▸ **Problem**
Take every record and write it out again exactly, with no images included.

** Information provided follows **

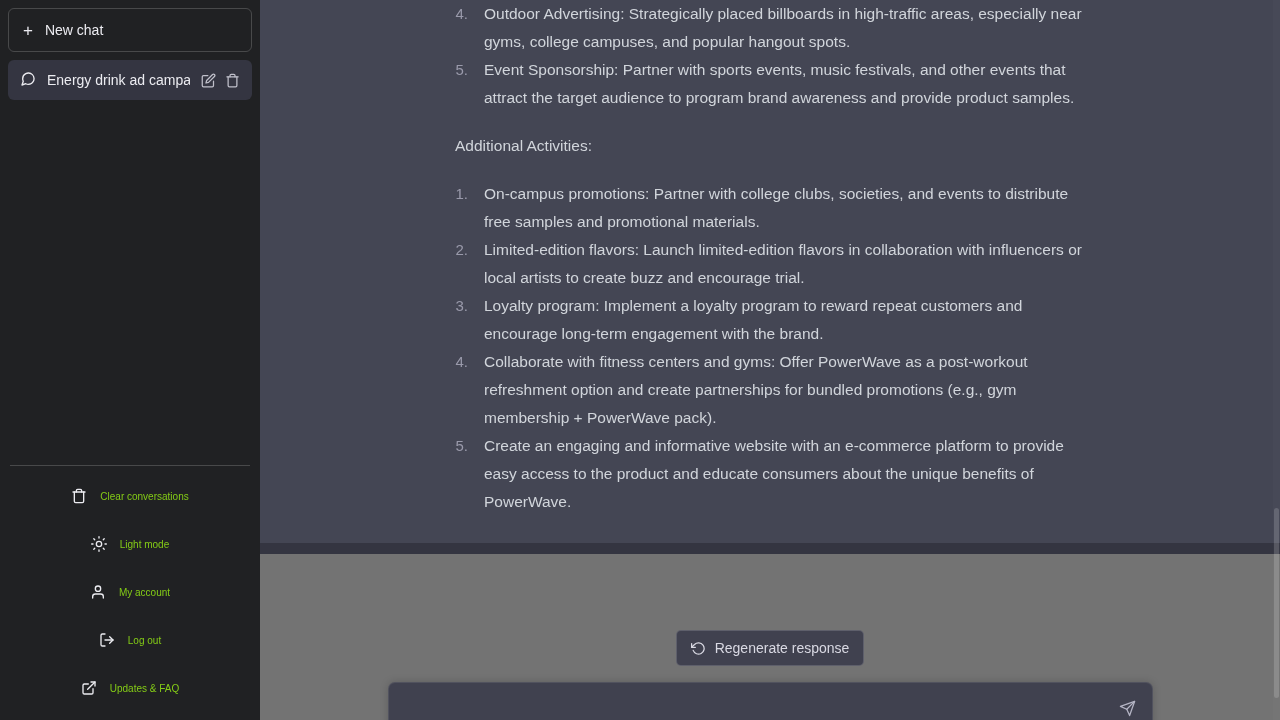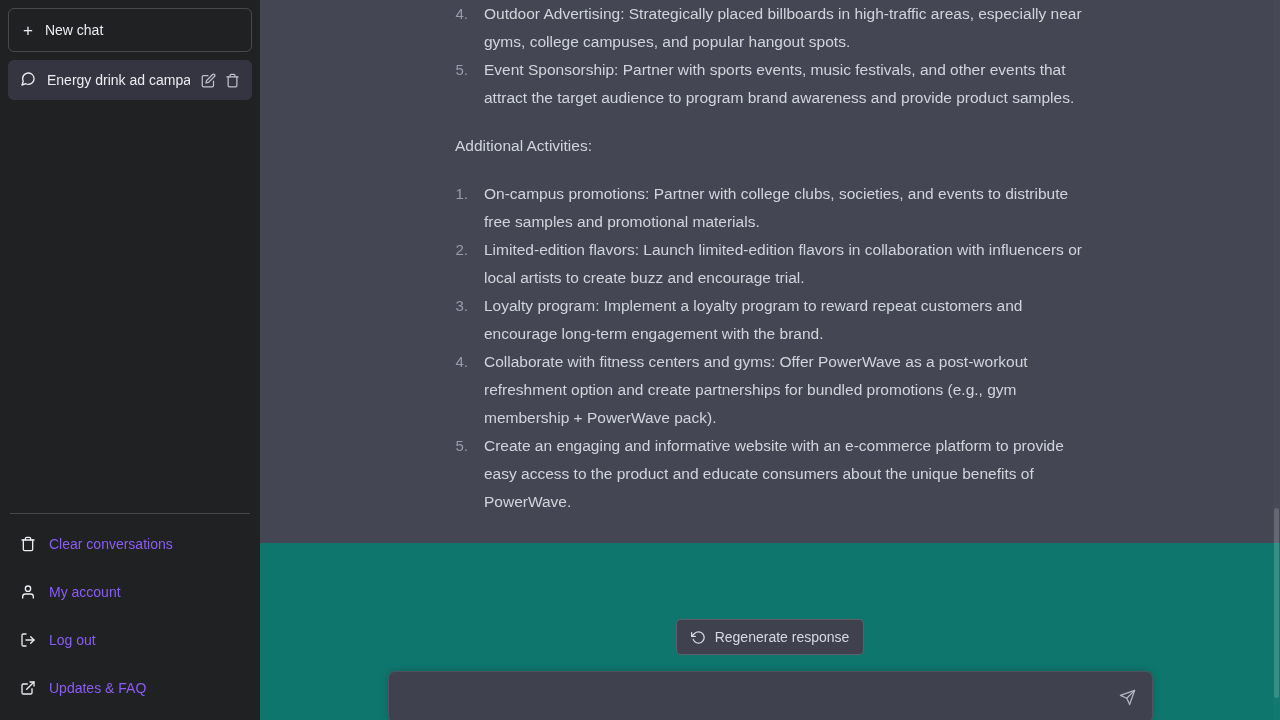--- a/index.html
+++ b/index.html
@@ -43,22 +43,23 @@
   .chat-actions { display:flex; align-items:center; gap:9px; flex:0 0 auto; }
   .chat-actions .ic { width:15px; height:15px; display:block; opacity:0.85; cursor:pointer; }
 
   .spacer { flex:1 1 auto; }
 
   .divider { height:1px; background:rgba(255,255,255,0.18); margin:0 2px 6px 2px; }
 
   .menu-item {
     display:flex; align-items:center; gap:13px;
     height:48px; padding:0 12px;
-    color:#8b5cf6; font-size:14px; cursor:pointer;
+    color:#84cc16; font-size:10px; cursor:pointer;
     border-radius:6px;
+    justify-content:center;
   }
   .menu-item .ic { width:16px; height:16px; flex:0 0 16px; display:block; }
 
   
   .main {
     flex:1 1 auto; height:720px; position:relative;
     background:#343541; display:flex; flex-direction:column;
   }
   .msg-block {
     background:#444654;
@@ -88,22 +89,23 @@
     flex:0 0 22px; width:22px;
     color:#9a9aab; font-size:15px;
     text-align:right; padding-right:0;
   }
   .li-text { flex:1 1 auto; padding-left:16px; }
   .para { margin:20px 0 20px 9px; }
   .list-top { margin-top:0; }
 
   
   .bottom {
-    flex:1 1 auto; background:#0f766e;
+    flex:1 1 auto; background:#737373;
     position:relative;
+    margin-top:11px;
   }
   .regen-wrap {
     position:absolute; left:0; right:0; top:76px;
     display:flex; justify-content:center;
   }
   .regen-btn {
     display:flex; align-items:center; gap:9px;
     height:36px; padding:0 14px;
     border:1px solid rgba(255,255,255,0.16);
     border-radius:5px; background:#40414f;
@@ -190,20 +192,36 @@
     <div class="menu-item">
       <span class="ic">
         <svg width="16" height="16" viewBox="0 0 24 24" fill="none" stroke="#ececf1" stroke-width="2" stroke-linecap="round" stroke-linejoin="round">
           <polyline points="3 6 5 6 21 6"></polyline>
           <path d="M19 6v14a2 2 0 0 1-2 2H7a2 2 0 0 1-2-2V6m3 0V4a2 2 0 0 1 2-2h4a2 2 0 0 1 2 2v2"></path>
         </svg>
       </span>
       <span>Clear conversations</span>
     </div>
 
+    <div class="menu-item">
+      <span class="ic">
+        <svg width="16" height="16" viewBox="0 0 24 24" fill="none" stroke="#ececf1" stroke-width="2" stroke-linecap="round" stroke-linejoin="round">
+          <circle cx="12" cy="12" r="4"></circle>
+          <line x1="12" y1="1" x2="12" y2="3"></line>
+            <line x1="12" y1="21" x2="12" y2="23"></line>
+          <line x1="4.2" y1="4.2" x2="5.6" y2="5.6"></line>
+            <line x1="18.4" y1="18.4" x2="19.8" y2="19.8"></line>
+          <line x1="1" y1="12" x2="3" y2="12"></line>
+            <line x1="21" y1="12" x2="23" y2="12"></line>
+          <line x1="4.2" y1="19.8" x2="5.6" y2="18.4"></line>
+            <line x1="18.4" y1="5.6" x2="19.8" y2="4.2"></line>
+        </svg>
+      </span>
+      <span>Light mode</span>
+    </div>
 
     <div class="menu-item">
       <span class="ic">
         <svg width="16" height="16" viewBox="0 0 24 24" fill="none" stroke="#ececf1" stroke-width="2" stroke-linecap="round" stroke-linejoin="round">
           <path d="M20 21v-2a4 4 0 0 0-4-4H8a4 4 0 0 0-4 4v2"></path>
           <circle cx="12" cy="7" r="4"></circle>
         </svg>
       </span>
       <span>My account</span>
     </div>

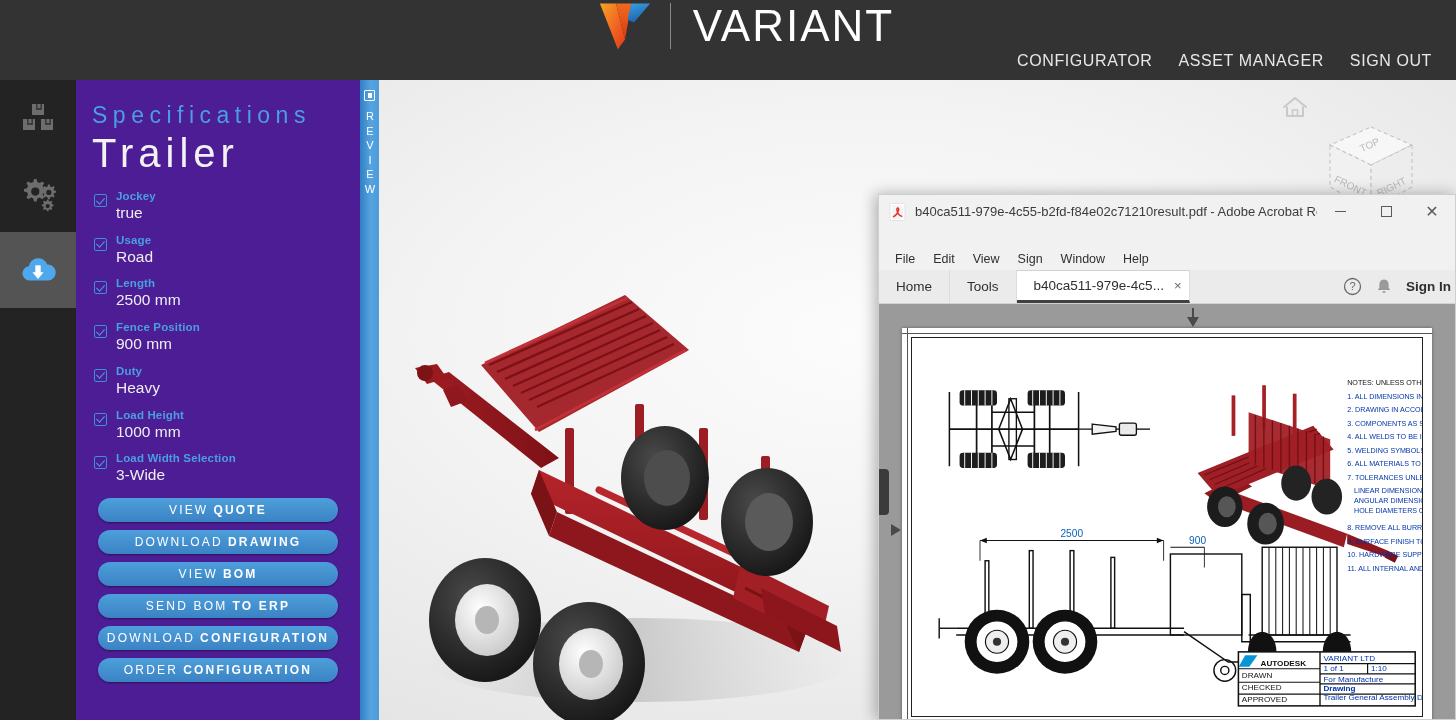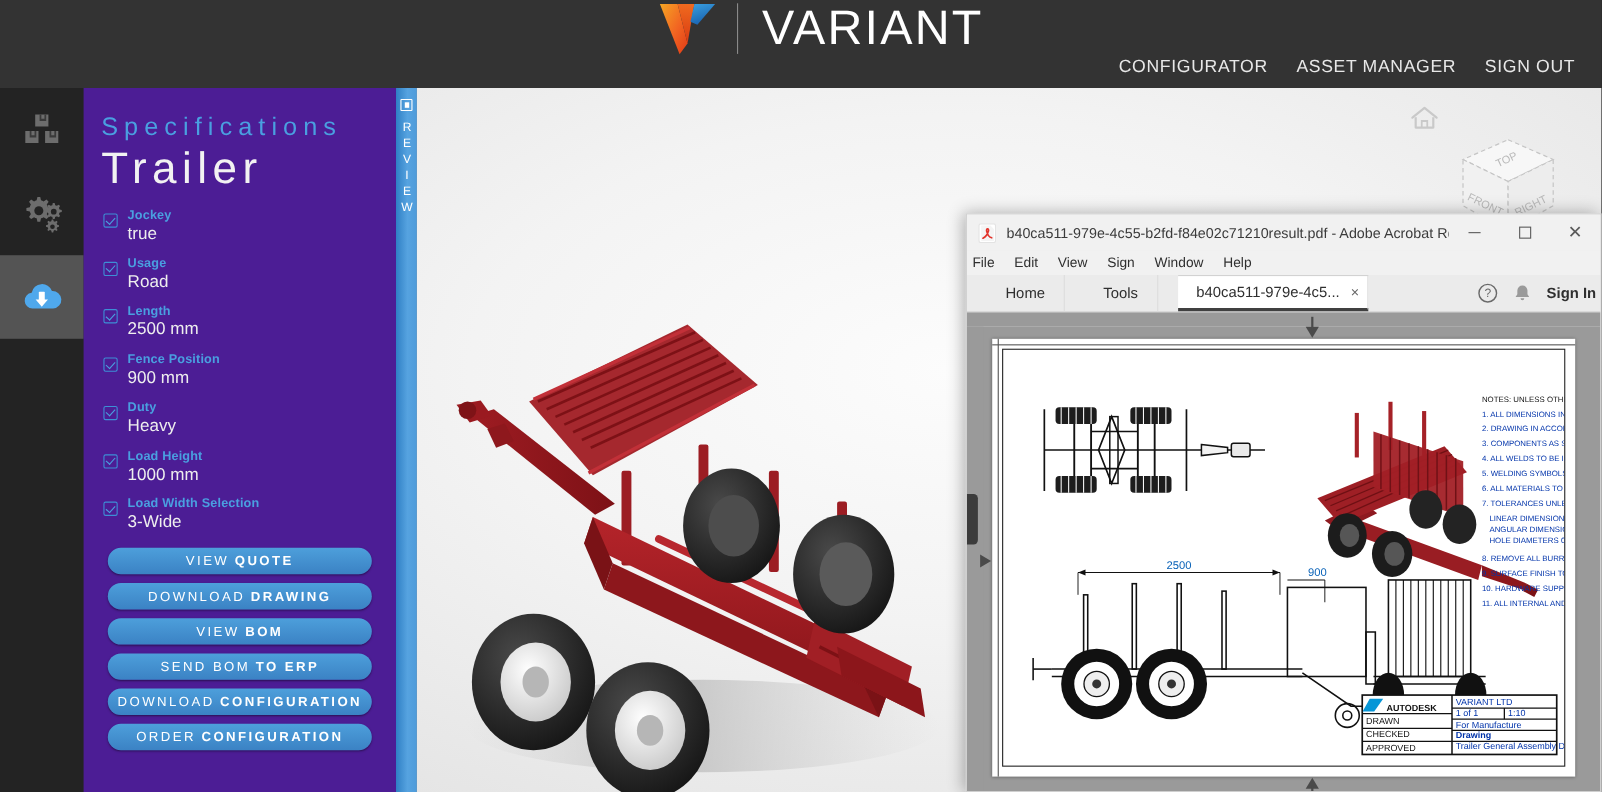--- a/index.html
+++ b/index.html
@@ -166,32 +166,31 @@
   #pdf-title {
     margin-left: 9px; font-size: 13px; color: #3b3b3b;
     white-space: nowrap; overflow: hidden;
   }
   #pdf-wincontrols { margin-left: auto; display: flex; align-items: center; height: 33px; }
   .wc { width: 46px; height: 33px; display: flex; align-items: center; justify-content: center; cursor: pointer; }
   .wc-min { width: 11px; height: 1px; background: #5a5a5a; }
   .wc-max { width: 11px; height: 11px; border: 1px solid #5a5a5a; }
   .wc-close { font-size: 16px; color: #5a5a5a; line-height: 1; }
 
-  #pdf-menubar { height: 22px; display: flex; align-items: center; padding-left: 5px; background: #f1f1f1; }
+  #pdf-menubar { height: 22px; display: flex; align-items: center; padding-left: 16px; background: #f1f1f1; margin-top: 20px; }
   .pdf-menu { font-size: 12.5px; color: #2f2f2f; margin-right: 18px; cursor: pointer; }
 
   #pdf-tabbar {
     height: 34px; background: #ebebeb; display: flex; align-items: stretch;
     border-bottom: 1px solid #d2d2d2;
   }
   .pdf-tab {
     display: flex; align-items: center; padding: 0 17px;
     font-size: 13.5px; color: #2f2f2f; cursor: pointer;
     border-right: 1px solid #dcdcdc;
-    margin-left: 18px;
   }
   .pdf-tab.doc {
     background: #ffffff; border-top: 1px solid #d2d2d2;
     border-bottom: 3px solid #404040; padding-right: 8px;
   }
   .pdf-tab-close { margin-left: 10px; font-size: 13px; color: #666; cursor: pointer; }
   #pdf-tab-right { margin-left: auto; display: flex; align-items: center; padding-right: 4px; gap: 14px; }
   #pdf-signin { font-size: 13.5px; font-weight: 700; color: #2f2f2f; cursor: pointer; white-space: nowrap; }
 
   #pdf-toolstrip { height: 13px; background: #9a9a9a; }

** End of Information provided **

▸ **Result for this exercise**
--- a/index.html
+++ b/index.html
@@ -43,22 +43,23 @@
   .chat-actions { display:flex; align-items:center; gap:9px; flex:0 0 auto; }
   .chat-actions .ic { width:15px; height:15px; display:block; opacity:0.85; cursor:pointer; }
 
   .spacer { flex:1 1 auto; }
 
   .divider { height:1px; background:rgba(255,255,255,0.18); margin:0 2px 6px 2px; }
 
   .menu-item {
     display:flex; align-items:center; gap:13px;
     height:48px; padding:0 12px;
-    color:#8b5cf6; font-size:14px; cursor:pointer;
+    color:#84cc16; font-size:10px; cursor:pointer;
     border-radius:6px;
+    justify-content:center;
   }
   .menu-item .ic { width:16px; height:16px; flex:0 0 16px; display:block; }
 
   
   .main {
     flex:1 1 auto; height:720px; position:relative;
     background:#343541; display:flex; flex-direction:column;
   }
   .msg-block {
     background:#444654;
@@ -88,22 +89,23 @@
     flex:0 0 22px; width:22px;
     color:#9a9aab; font-size:15px;
     text-align:right; padding-right:0;
   }
   .li-text { flex:1 1 auto; padding-left:16px; }
   .para { margin:20px 0 20px 9px; }
   .list-top { margin-top:0; }
 
   
   .bottom {
-    flex:1 1 auto; background:#0f766e;
+    flex:1 1 auto; background:#737373;
     position:relative;
+    margin-top:11px;
   }
   .regen-wrap {
     position:absolute; left:0; right:0; top:76px;
     display:flex; justify-content:center;
   }
   .regen-btn {
     display:flex; align-items:center; gap:9px;
     height:36px; padding:0 14px;
     border:1px solid rgba(255,255,255,0.16);
     border-radius:5px; background:#40414f;
@@ -190,20 +192,36 @@
     <div class="menu-item">
       <span class="ic">
         <svg width="16" height="16" viewBox="0 0 24 24" fill="none" stroke="#ececf1" stroke-width="2" stroke-linecap="round" stroke-linejoin="round">
           <polyline points="3 6 5 6 21 6"></polyline>
           <path d="M19 6v14a2 2 0 0 1-2 2H7a2 2 0 0 1-2-2V6m3 0V4a2 2 0 0 1 2-2h4a2 2 0 0 1 2 2v2"></path>
         </svg>
       </span>
       <span>Clear conversations</span>
     </div>
 
+    <div class="menu-item">
+      <span class="ic">
+        <svg width="16" height="16" viewBox="0 0 24 24" fill="none" stroke="#ececf1" stroke-width="2" stroke-linecap="round" stroke-linejoin="round">
+          <circle cx="12" cy="12" r="4"></circle>
+          <line x1="12" y1="1" x2="12" y2="3"></line>
+            <line x1="12" y1="21" x2="12" y2="23"></line>
+          <line x1="4.2" y1="4.2" x2="5.6" y2="5.6"></line>
+            <line x1="18.4" y1="18.4" x2="19.8" y2="19.8"></line>
+          <line x1="1" y1="12" x2="3" y2="12"></line>
+            <line x1="21" y1="12" x2="23" y2="12"></line>
+          <line x1="4.2" y1="19.8" x2="5.6" y2="18.4"></line>
+            <line x1="18.4" y1="5.6" x2="19.8" y2="4.2"></line>
+        </svg>
+      </span>
+      <span>Light mode</span>
+    </div>
 
     <div class="menu-item">
       <span class="ic">
         <svg width="16" height="16" viewBox="0 0 24 24" fill="none" stroke="#ececf1" stroke-width="2" stroke-linecap="round" stroke-linejoin="round">
           <path d="M20 21v-2a4 4 0 0 0-4-4H8a4 4 0 0 0-4 4v2"></path>
           <circle cx="12" cy="7" r="4"></circle>
         </svg>
       </span>
       <span>My account</span>
     </div>

--- a/index.html
+++ b/index.html
@@ -166,32 +166,31 @@
   #pdf-title {
     margin-left: 9px; font-size: 13px; color: #3b3b3b;
     white-space: nowrap; overflow: hidden;
   }
   #pdf-wincontrols { margin-left: auto; display: flex; align-items: center; height: 33px; }
   .wc { width: 46px; height: 33px; display: flex; align-items: center; justify-content: center; cursor: pointer; }
   .wc-min { width: 11px; height: 1px; background: #5a5a5a; }
   .wc-max { width: 11px; height: 11px; border: 1px solid #5a5a5a; }
   .wc-close { font-size: 16px; color: #5a5a5a; line-height: 1; }
 
-  #pdf-menubar { height: 22px; display: flex; align-items: center; padding-left: 5px; background: #f1f1f1; }
+  #pdf-menubar { height: 22px; display: flex; align-items: center; padding-left: 16px; background: #f1f1f1; margin-top: 20px; }
   .pdf-menu { font-size: 12.5px; color: #2f2f2f; margin-right: 18px; cursor: pointer; }
 
   #pdf-tabbar {
     height: 34px; background: #ebebeb; display: flex; align-items: stretch;
     border-bottom: 1px solid #d2d2d2;
   }
   .pdf-tab {
     display: flex; align-items: center; padding: 0 17px;
     font-size: 13.5px; color: #2f2f2f; cursor: pointer;
     border-right: 1px solid #dcdcdc;
-    margin-left: 18px;
   }
   .pdf-tab.doc {
     background: #ffffff; border-top: 1px solid #d2d2d2;
     border-bottom: 3px solid #404040; padding-right: 8px;
   }
   .pdf-tab-close { margin-left: 10px; font-size: 13px; color: #666; cursor: pointer; }
   #pdf-tab-right { margin-left: auto; display: flex; align-items: center; padding-right: 4px; gap: 14px; }
   #pdf-signin { font-size: 13.5px; font-weight: 700; color: #2f2f2f; cursor: pointer; white-space: nowrap; }
 
   #pdf-toolstrip { height: 13px; background: #9a9a9a; }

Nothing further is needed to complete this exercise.